15.The appellant contends that the court ought to have taken into account the income earning capacity, property and financial resources of the parties both then and in the foreseeable future. He refers to section 94(1) of the Children Act on the considerations that guide a court in making an order for financial provision for the maintenance of a child. He also refers to constitutional principle of equal parental responsibility of both parents of a child as espoused in C.I.N. v J.N.N [2014] eKLR. Further, the appellant is aggrieved by what he terms as the trial Judge disregarding the High Court Civil Rules and Procedures and the Evidence Act by allowing the respondent not to serve the appellant with her response and or not requiring the respondent to produce the affidavit of service thus delivering a ruling not in line with the basic tenets of fairness.
16.On the final ground, the appellant argues that in the alternative of provision for the minors, whether the Court failed to consider that if the respondent was unable to bear her part of the responsibility, actual custody be granted to the appellant. He faults the learned Judge for correctly noting that the respondent was using the children as pawns on a chess boar but failed to remedy the situation. He points out that the remedy for the children living in squalid conditions was not to overburden the appellant with maintenance obligations as the minors even opted to live with the appellant during the school holidays and enjoy a good relationship with the minors. Recourse is made to the constitutional and statutory provisions of Article 53(2) and section 4(2) and 3(b) of the Children’s Act, respectively. The appellant concludes by imploring us to intervene and find merit in the appeal.
17.The respondent opposed the appeal and contends that the same has no merit. It is the position of the respondent that the appellant has the ability, capacity and financial strength to pay the sums ordered by the court. The respondent further contends that the appellant is reluctant and unwilling to shoulder his parental responsibly. It is also submitted by the respondent the sum is adrop in the ocean in comparison to the financial needs and requirements of the minors. Consequently, the appeal has no merit.

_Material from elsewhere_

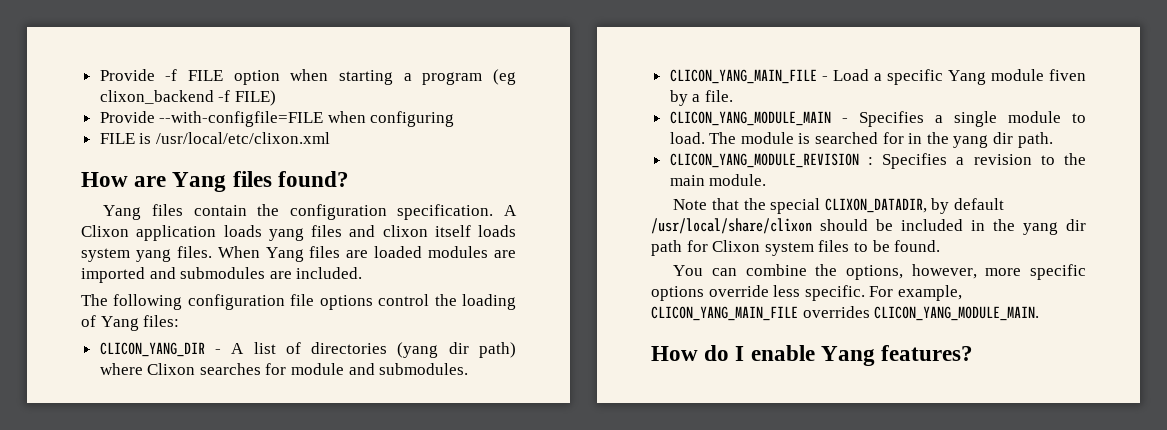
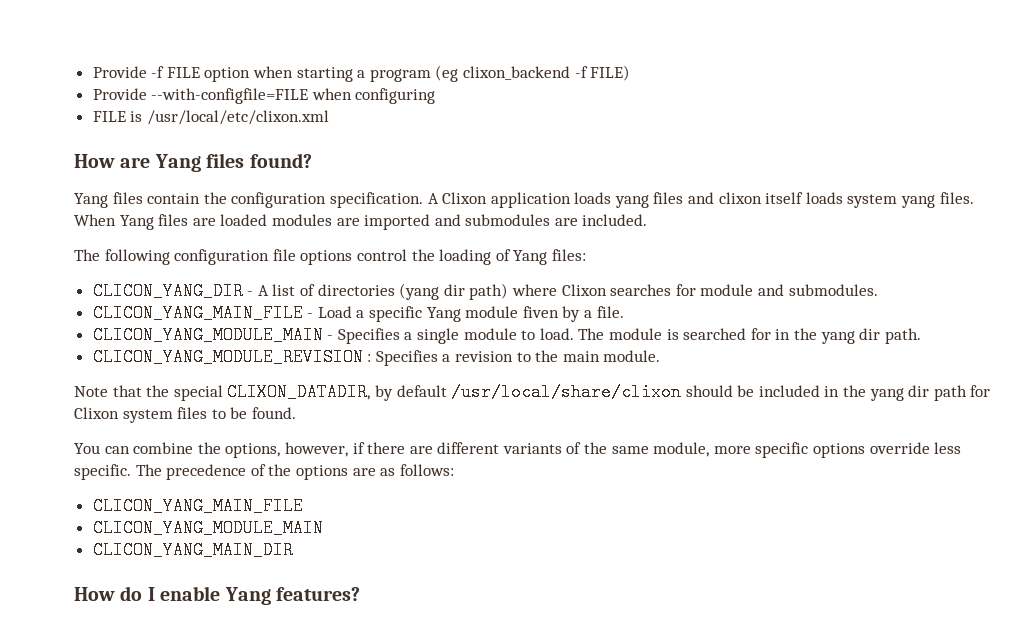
(977, 271) none -> [352,442,710,457] if there are different variants of the same module,
[869,285,962,301] [651,306,1040,321] For example, CLICON_YANG_MAIN_FILE overrides CLICON_YANG_MODULE_MAIN. -> [135,464,454,480] [92,497,303,515] [92,519,323,537] [92,541,293,559] The precedence of the options are as follows: // CLICON_YANG_MAIN_FILE // CLICON_YANG_MODULE_MAIN // CLICON_YANG_MAIN_DIR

18.With the above background, we conclude that the focal point of the appeal relates to the extent to which the appellant should be made to provide maintenance for the minors. In particular, the appellant disagrees with the directive to pay the sum of Shs,17,500/- imposed on him, in addition to the other obligations placed on him by the court.
19.In addressing the appellant’s grievance, we must of necessity contextualise the appeal. First, we note that this is a second appeal. Secondly, it relates to exercise of discretion and thirdly, it arises from a ruling seeking to review a judgment.
20.On the first front, there is a long line of settled jurisprudence that our mandate in dealing with a second appeal. Thus, this Court confines itself to matters of law only, unless it is shown that the courts below considered matters they should not have considered or failed to consider matters they should have considered or looking at the entire decision, it is perverse (See Maina v Mugiria [1983] KLR 78, Kenya Breweries Ltd v Godfrey Odongo, Civil Appeal No. 127 of 2007, and Stanley N. Muriithi & Another v Bernard Munene Ithiga [2016] eKLR).
21.Section 80 of the repealed Children’s Act, 2001 allowed an appeal at the first instance to the High Court and a further appeal to the Court of Appeal. However, section 99 of the prevailing Children’s Act, 2022 applicable at the time of the hearing of this appeal has narrowed the Court’s jurisdiction on a second appeal in the following manner:
99.Unless otherwise provided under this Act, in any Appeals, civil or criminal proceedings in a Children’s Court, an appeal shall lie
a.in the first instance, to the High Court on points of fact and law; andb.in the second instance, to the Court of Appeal on points of law only” (Emphasis ours)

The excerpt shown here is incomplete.